Starting an Internet business is something that many Ohio residents have considered, and tales of billionaires barely old enough to shave can be compelling. However, the rules of commerce do not magically disappear because transactions are completed online, and virtual businesses must pay their bills and win customers just like their brick-and-mortar counterparts. Any individual thinking about paying for a business opportunity would be wise to remember the principle of caveat emptor, but this is especially true of online ventures.
While there are no doubt solid Internet business opportunities on the market, many promise far more than they can ever deliver. These less reputable opportunities attract interest by offering the ability to work from home and avoid much of the hard work involved in building a traditional business, and they often cite the Internet as a medium that makes success all but assured. However, sure things do not exist in the real world, and entrepreneurs would be wise to follow the accepted rules of business planning.

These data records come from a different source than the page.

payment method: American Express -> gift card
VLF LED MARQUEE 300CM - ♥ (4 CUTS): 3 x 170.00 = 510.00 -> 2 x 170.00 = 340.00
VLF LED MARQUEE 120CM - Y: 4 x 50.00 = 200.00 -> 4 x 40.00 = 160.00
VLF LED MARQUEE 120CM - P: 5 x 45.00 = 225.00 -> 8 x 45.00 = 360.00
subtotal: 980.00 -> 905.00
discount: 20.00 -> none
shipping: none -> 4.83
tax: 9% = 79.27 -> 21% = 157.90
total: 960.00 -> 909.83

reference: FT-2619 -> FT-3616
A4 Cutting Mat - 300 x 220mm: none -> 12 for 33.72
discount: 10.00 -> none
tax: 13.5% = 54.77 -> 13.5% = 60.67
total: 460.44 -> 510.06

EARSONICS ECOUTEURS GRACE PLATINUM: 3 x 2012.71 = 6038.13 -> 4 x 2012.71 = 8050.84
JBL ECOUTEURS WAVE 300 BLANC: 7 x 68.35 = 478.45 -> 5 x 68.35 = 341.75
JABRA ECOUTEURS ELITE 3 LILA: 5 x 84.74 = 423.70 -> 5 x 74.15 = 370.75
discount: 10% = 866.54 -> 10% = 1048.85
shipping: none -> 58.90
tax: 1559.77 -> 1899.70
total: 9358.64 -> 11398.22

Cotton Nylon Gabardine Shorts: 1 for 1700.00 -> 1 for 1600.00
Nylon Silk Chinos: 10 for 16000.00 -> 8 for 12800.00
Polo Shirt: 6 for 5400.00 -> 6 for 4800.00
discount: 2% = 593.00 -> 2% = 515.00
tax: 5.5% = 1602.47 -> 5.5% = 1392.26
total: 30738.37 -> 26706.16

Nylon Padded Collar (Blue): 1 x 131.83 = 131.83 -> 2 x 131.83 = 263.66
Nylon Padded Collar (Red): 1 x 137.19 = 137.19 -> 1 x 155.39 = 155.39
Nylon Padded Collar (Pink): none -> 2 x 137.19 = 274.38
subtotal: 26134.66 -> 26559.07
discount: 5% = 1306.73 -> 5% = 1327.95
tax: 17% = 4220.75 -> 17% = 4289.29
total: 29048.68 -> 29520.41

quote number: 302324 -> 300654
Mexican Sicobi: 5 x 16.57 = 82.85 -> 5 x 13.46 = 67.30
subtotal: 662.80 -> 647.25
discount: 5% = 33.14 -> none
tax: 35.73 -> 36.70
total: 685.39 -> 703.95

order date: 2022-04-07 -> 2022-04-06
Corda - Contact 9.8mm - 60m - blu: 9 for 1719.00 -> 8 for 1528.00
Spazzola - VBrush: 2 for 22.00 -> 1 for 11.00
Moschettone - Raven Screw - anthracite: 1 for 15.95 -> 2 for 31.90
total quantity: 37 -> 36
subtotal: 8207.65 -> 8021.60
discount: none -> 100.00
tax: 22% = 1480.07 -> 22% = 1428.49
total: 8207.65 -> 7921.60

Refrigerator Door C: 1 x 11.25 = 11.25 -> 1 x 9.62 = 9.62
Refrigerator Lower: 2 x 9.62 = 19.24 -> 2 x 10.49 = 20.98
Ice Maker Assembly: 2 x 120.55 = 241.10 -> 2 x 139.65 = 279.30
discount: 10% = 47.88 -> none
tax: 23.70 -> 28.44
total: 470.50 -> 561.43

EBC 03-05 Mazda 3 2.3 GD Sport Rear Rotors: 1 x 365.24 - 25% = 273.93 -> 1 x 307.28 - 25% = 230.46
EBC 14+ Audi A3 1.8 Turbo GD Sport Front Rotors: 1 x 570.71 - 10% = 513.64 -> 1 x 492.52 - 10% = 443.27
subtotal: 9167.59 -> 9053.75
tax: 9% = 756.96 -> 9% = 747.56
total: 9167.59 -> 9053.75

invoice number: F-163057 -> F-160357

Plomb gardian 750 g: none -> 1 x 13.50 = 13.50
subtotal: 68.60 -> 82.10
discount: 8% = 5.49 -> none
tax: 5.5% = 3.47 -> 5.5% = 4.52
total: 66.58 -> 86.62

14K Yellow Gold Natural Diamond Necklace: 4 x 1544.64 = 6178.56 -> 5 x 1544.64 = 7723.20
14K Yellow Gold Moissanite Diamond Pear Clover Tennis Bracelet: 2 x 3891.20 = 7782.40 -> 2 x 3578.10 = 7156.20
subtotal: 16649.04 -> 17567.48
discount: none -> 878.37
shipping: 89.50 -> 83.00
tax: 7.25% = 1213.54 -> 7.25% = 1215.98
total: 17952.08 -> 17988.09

Questions should be asked to discover what product or service will be offered and how customers will be found. Entrepreneurs should also check references and verify all claims. This can often be done by searching the Internet for accounts of how others have fared with the opportunity, and fraudulent or misleading offers should be reported to the Federal Trade Commission.
A business law attorney can assist entrepreneurs considering an online business opportunity by seeing if there are any lawsuits or complaints on file with the attorney general’s office, the Better Business Bureau or consumer protection agencies. The attorney can also check references and testimonials to ensure that they actually reflect real-world success stories and closely scrutinize the fine print of contracts and refund policies.